The young man took his cue and dashed out of the room, just managing to get the door closed behind him before he heard the well-known crash of the tea cup against the door.

"You did well." The older man patted his back. "At least he didn't turn the tea into a dragon."

They both remembered the dragon experience.

"Can't he just stop complaining for a while?"

The older man laughed.

"Good one, pigs can fly as well."

They both sighed and got back to waiting for the wizard to shout at them again.

“Stewart!” The older frowned. His real name was actually Casula, but apparently the wizard had had a newt named by that name when he was young and so he always called him Stewart.

The younger man, whose name was incidentally Stuart, had lied and said his name was Fleming.

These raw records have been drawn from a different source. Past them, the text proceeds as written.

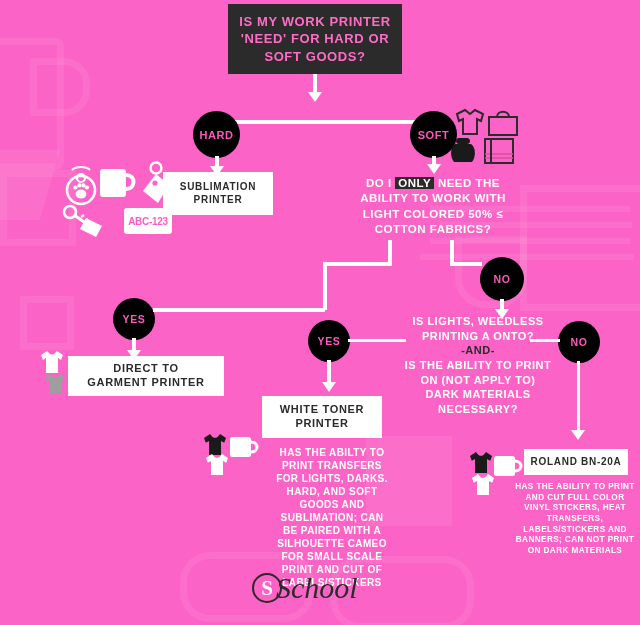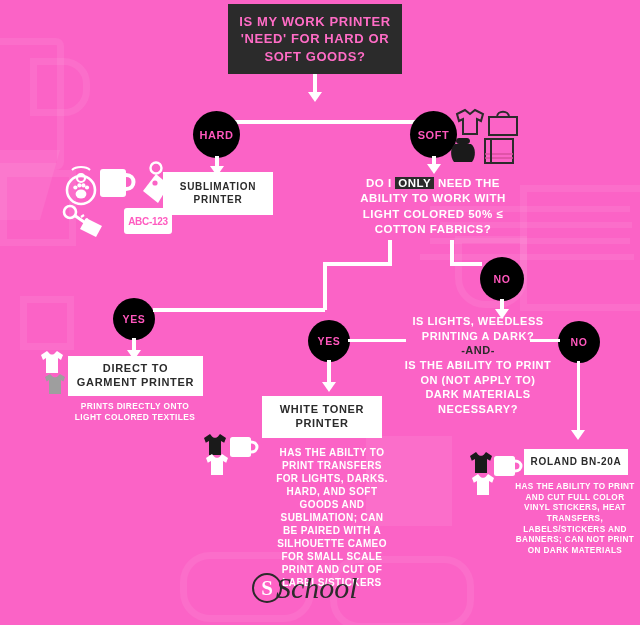"PRINTING A DARK?" div { text: DARK -> ONTO }
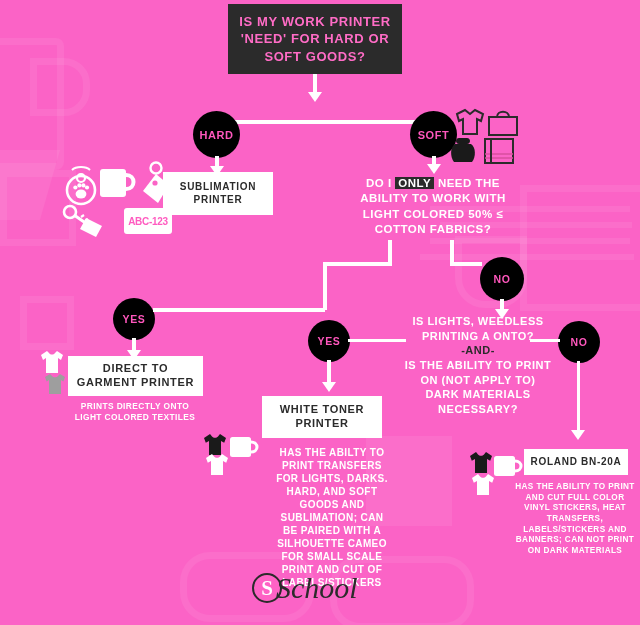"DIRECT TO" div.node { width: 135px -> 156px }
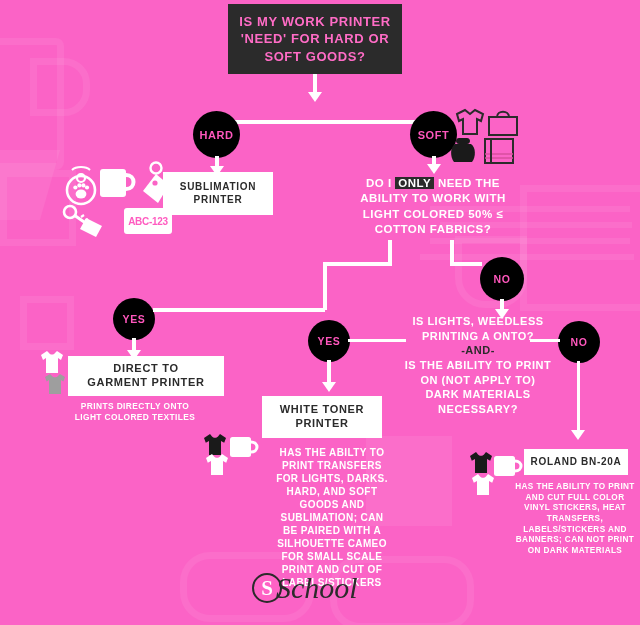"PRINTS DIRECTLY ONTO" div.node { html: <div> <div>PRINTS DIRECTLY ONTO</div> <div>LIGHT COLORED TEXTILES</div> </div> -> none }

Casula cautiously opened the door with a practiced poise. The wizard was standing fully dressed in his green robes. They had once been bright and emerald but neither of them knew much about washing things and either the robe had faded or was caked in dirt. 

“We’re going into town.”

“Town?” Questioned Casula. “You haven’t been to town for eleven years. Not since…” He didn’t say the name.

Eleven years ago the wizard had lost his last enemy in a great fight, which had seen the enemy trampled by a cow. In actuality the cow had escaped from the local butcher’s knife but the wizard claimed it was he who set it on his enemy.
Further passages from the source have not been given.